++++ The input ++++
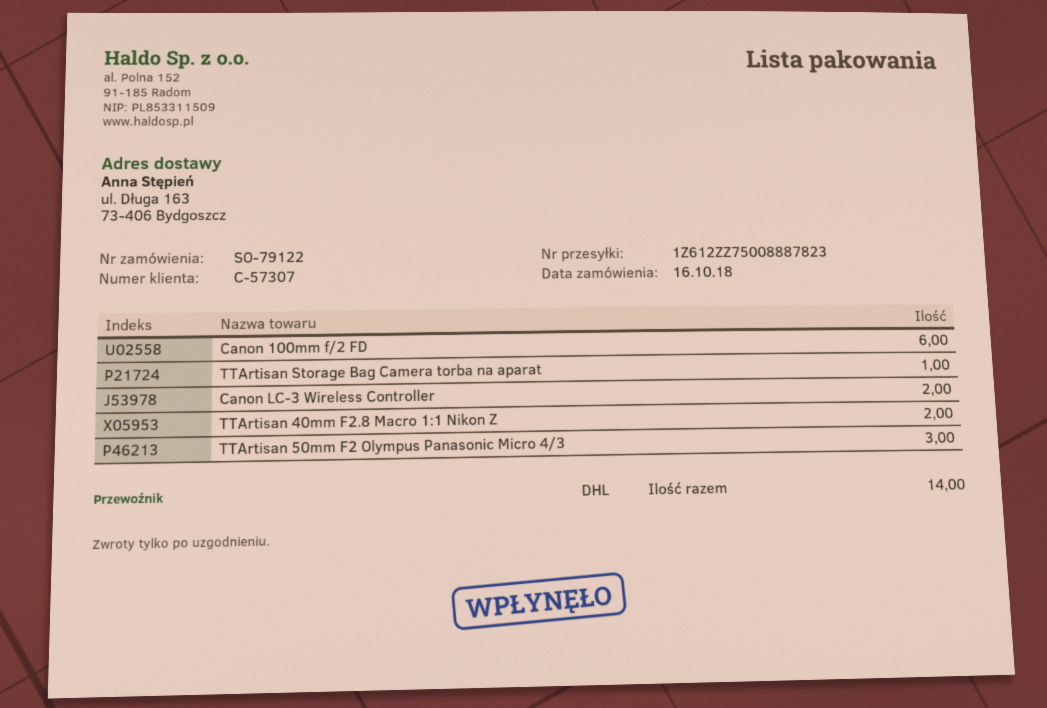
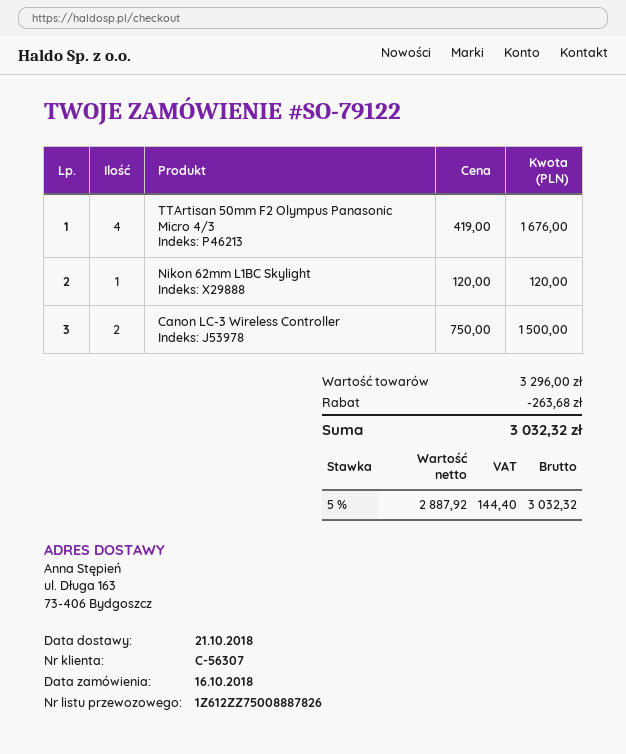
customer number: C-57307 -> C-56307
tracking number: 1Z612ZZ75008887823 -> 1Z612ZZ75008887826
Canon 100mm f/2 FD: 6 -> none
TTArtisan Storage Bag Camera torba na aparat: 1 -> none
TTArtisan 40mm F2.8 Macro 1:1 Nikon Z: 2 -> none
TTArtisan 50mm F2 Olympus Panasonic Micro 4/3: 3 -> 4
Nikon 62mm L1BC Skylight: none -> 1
++++
## Problem description
Give only the number of lines in the preceding material that contain the string "TTArtisan".

## Solution to this exercise
3